● TASK GOAL
With both ends included, repeat exactly the lines of the entries below from the one containing "45.12 -> none" down to the one containing "total: 1455.86 -> 1443.01", and no others.

● RECORDS PROVIDED
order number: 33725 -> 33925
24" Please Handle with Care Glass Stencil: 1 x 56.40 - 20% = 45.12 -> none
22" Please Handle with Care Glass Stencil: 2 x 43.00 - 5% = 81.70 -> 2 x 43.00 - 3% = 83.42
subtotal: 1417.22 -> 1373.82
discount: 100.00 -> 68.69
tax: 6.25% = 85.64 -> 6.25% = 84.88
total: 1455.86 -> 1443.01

==

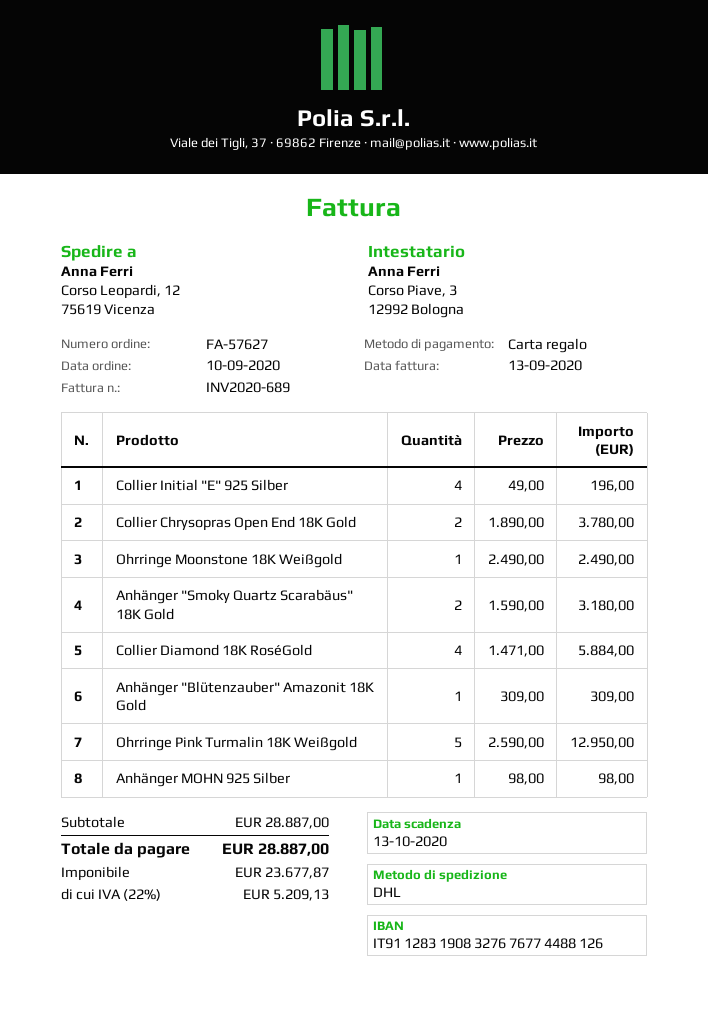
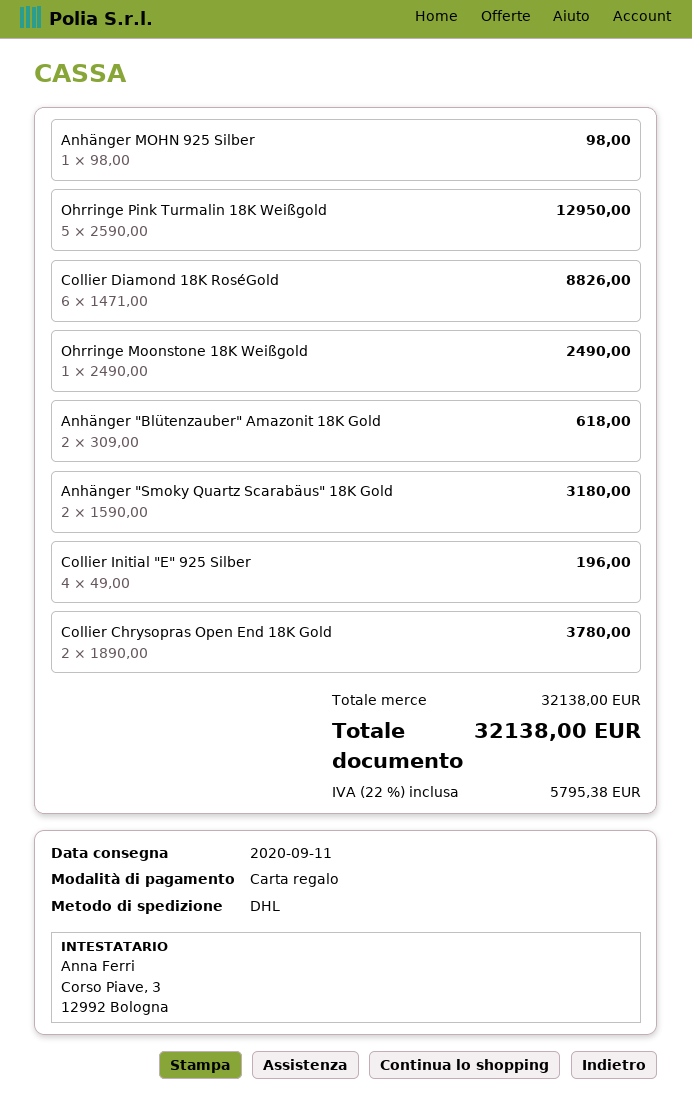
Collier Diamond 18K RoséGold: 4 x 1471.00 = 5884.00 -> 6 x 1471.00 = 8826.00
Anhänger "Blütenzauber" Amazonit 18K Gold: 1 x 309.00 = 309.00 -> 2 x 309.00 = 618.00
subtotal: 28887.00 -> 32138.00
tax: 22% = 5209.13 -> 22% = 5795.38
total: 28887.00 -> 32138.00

● COMPLETED TASK
24" Please Handle with Care Glass Stencil: 1 x 56.40 - 20% = 45.12 -> none
22" Please Handle with Care Glass Stencil: 2 x 43.00 - 5% = 81.70 -> 2 x 43.00 - 3% = 83.42
subtotal: 1417.22 -> 1373.82
discount: 100.00 -> 68.69
tax: 6.25% = 85.64 -> 6.25% = 84.88
total: 1455.86 -> 1443.01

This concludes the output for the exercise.